Он посмотрел на Сергеева взглядом психиатра. Тот, смутясь, улыбнулся:
— Нет... не то... Извини, я глупость сказал.
Муха
Автобус подобрал Уткина посреди бескрайнего поля. Никаких остановок, разумеется, не было предусмотрено в зеленой пустыне, но водитель сделал то, чего никогда бы не сделал в городе. На чистых пространствах природы действуют другие правила человеческих отношений. Так, огромное судно прерывает свой почти планетарный ход, чтобы выудить из океана неизвестную мокрую личность, и тысячи его пассажиров радуются спасенному, как родному.

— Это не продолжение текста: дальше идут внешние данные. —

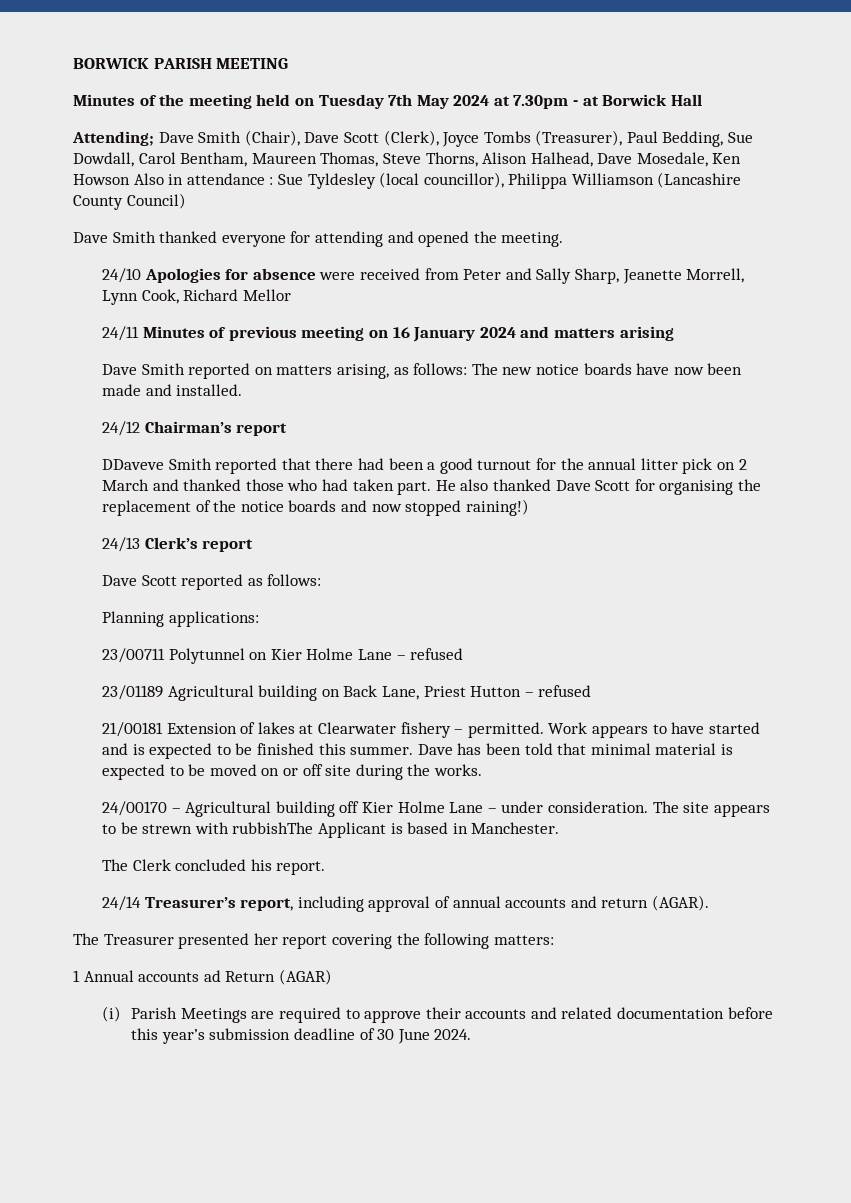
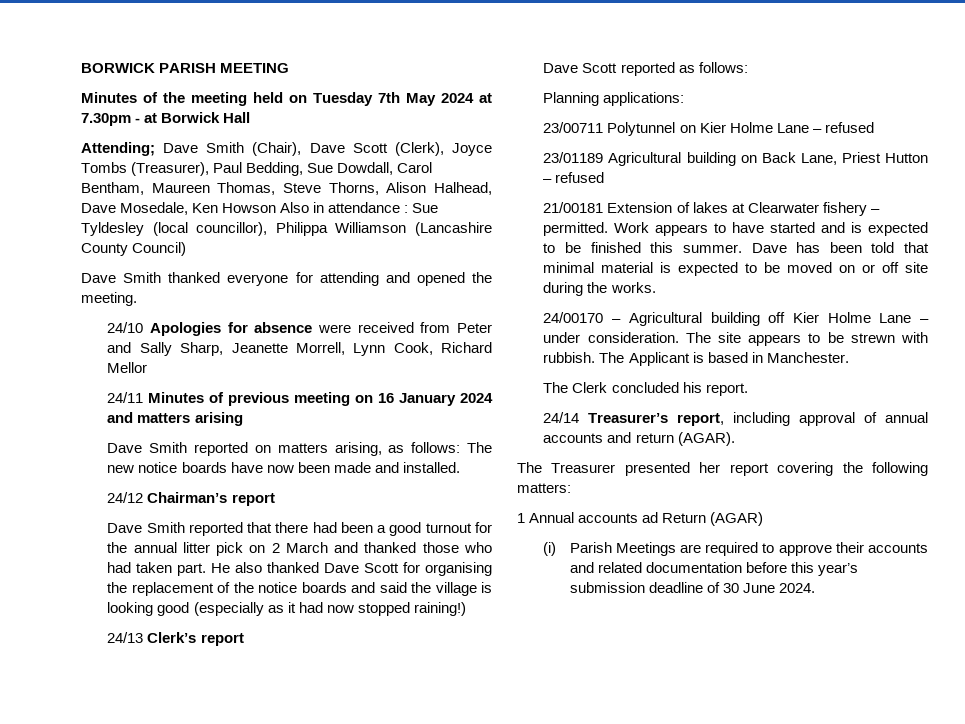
- DDaveve Smith reported that there had been a good turnout for the annual litter pick on 2 March and thanked those who had taken part.
+ Dave Smith reported that there had been a good turnout for the annual litter pick on 2 March and thanked those who had taken part.
- He also thanked Dave Scott for organising the replacement of the notice boards and now stopped raining!)
+ He also thanked Dave Scott for organising the replacement of the notice boards and said the village is looking good (especially as it had now stopped raining!)
- The site appears to be strewn with rubbishThe Applicant is based in Manchester.
+ The site appears to be strewn with rubbish. The Applicant is based in Manchester.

Разогнавшийся в поле до неестественной и даже неприличной для себя скорости старый автобус долго судорожно тормозил. Промахнув лишних метров полтораста, он остановился. Захрустели внутри, торопливо подбираясь, шестеренки, и — о, чудо! — с третьей попытки нашлась задняя передача. Они встретились на полдороге — виляющий задом автобус и счастливый, запыхавшийся Уткин с бьющимся о бок этюдником.
— Спасибо!
Он цвел так радостно, что толстая кондукторша тоже ответила снисходительной ухмылкой. Уткин нашел в далеком зеркальце глаза водителя и благодарно закивал. Автобус тронулся, и художник, загремев этюдником, повалился на сиденье. Пассажиры окидывали его и его желтоватый ящик благожелательными взорами. Они выглядели удовлетворенными, будто сами были причастны к свершившемуся акту милосердия. Заплатив за проезд и оставив билет кондукторше, Уткин почувствовал себя причисленным к морскому братству.